Laurel gaped at him. "What the hell are you doing here?"
"I followed you," he admitted grudgingly, still cursing himself for it. If he hadn't been standing on the balcony when she had crept down the back steps of Belle Rivière… If he hadn't wondered why and let his imagination loose on the possibilities… If he had a lick of sense and the brains God gave a goat, he would have gone back in and sat down to work.
"Why?" she demanded, glaring up at him with fire in her eyes and a smudge of dirt on the tip of her upturned nose.
"'Cause even money said you were gettin' into trouble."
"So what do you care if I am?" Laurel snapped. "You looked me in face this morning and told me in no uncertain terms you didn't want me in your life. Make up your mind, Jack. You want me or you don't. You're in this or you're out."
He set his jaw and looked past her into the dark of the storage space beneath the house. He wanted her. That wasn't the question, had never been the question. The question was whether he deserved her, whether he dared take the chance to find out. The answers eluded him still, lay inside him beneath a dark cloak he hadn't worked up the courage to look beneath. It was easier not to, simpler to let her walk out of his life.
"Why are you here?" he asked again, bringing his gaze back to her.
"Because I think I know who killed my sister." Fingers tightening around the flashlight, eyes locked hard on his face, she took the plunge. "Stephen Danjermond."
Laurel held her breath, waiting for his reaction, praying he would believe her, certain he would not. Needing him to believe her.
Jack blew out a breath, tunneled his fingers back through his hair, feeling as if she had knocked him upside the head with a lead pipe. "Danjermond!" he murmured, incredulous. "He's the goddamn district attorney!"
Laurel's jaw tightened against the first wave of hurt. "I know what he is. I know exactly what he is."
He swore long and fluently. "Why? Why do you think he's the one?"

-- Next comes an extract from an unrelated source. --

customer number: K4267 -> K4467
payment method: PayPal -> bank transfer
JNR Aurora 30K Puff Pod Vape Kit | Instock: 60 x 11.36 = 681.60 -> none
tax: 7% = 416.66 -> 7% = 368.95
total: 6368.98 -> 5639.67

"Because he all but told me he was," she said, turning her back to him to shine her light under the stairs and to hide the disappointment. "I don't have time to explain. You either believe me or you don't. Either way, I'm going into this house to look for some kind of proof."
Jack took in the rigid set of her shoulders-so slim, so delicate, too often carrying a burden that would have crushed a lesser person. He thought of the burden that had broken her. She had lost everything-her career, her credibility, her husband-because she had believed justice had to win at all cost. And she would fight this fight, too, alone if she had to, because she believed.

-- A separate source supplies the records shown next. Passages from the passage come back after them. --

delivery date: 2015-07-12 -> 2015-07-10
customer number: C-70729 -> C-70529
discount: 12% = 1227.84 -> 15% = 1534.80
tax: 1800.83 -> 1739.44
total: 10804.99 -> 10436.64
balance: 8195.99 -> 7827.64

Dieu, he couldn't remember if he had ever believed in anything except looking out for his own hide.
Laurel suffered through the silence, refusing to let her heart break. She didn't have the time for it now. Later, after she had figured out a way to nail Danjermond, then she would let herself deal with this. Now she had a job to do, and if she had to do it alone, so be it.
She choked down the knot in her throat and took a step into the space beneath the house. Jack clamped a hand over her shoulder and held her back.
"Hey, gimme that light, sugar. There might be snakes under here."
They emerged on the first floor of the house, through a door tucked under the main staircase. Laurel toed her sneakers off to avoid tracking in sand and dirt. Jack, in boots, opted to dust them off on the legs of his jeans.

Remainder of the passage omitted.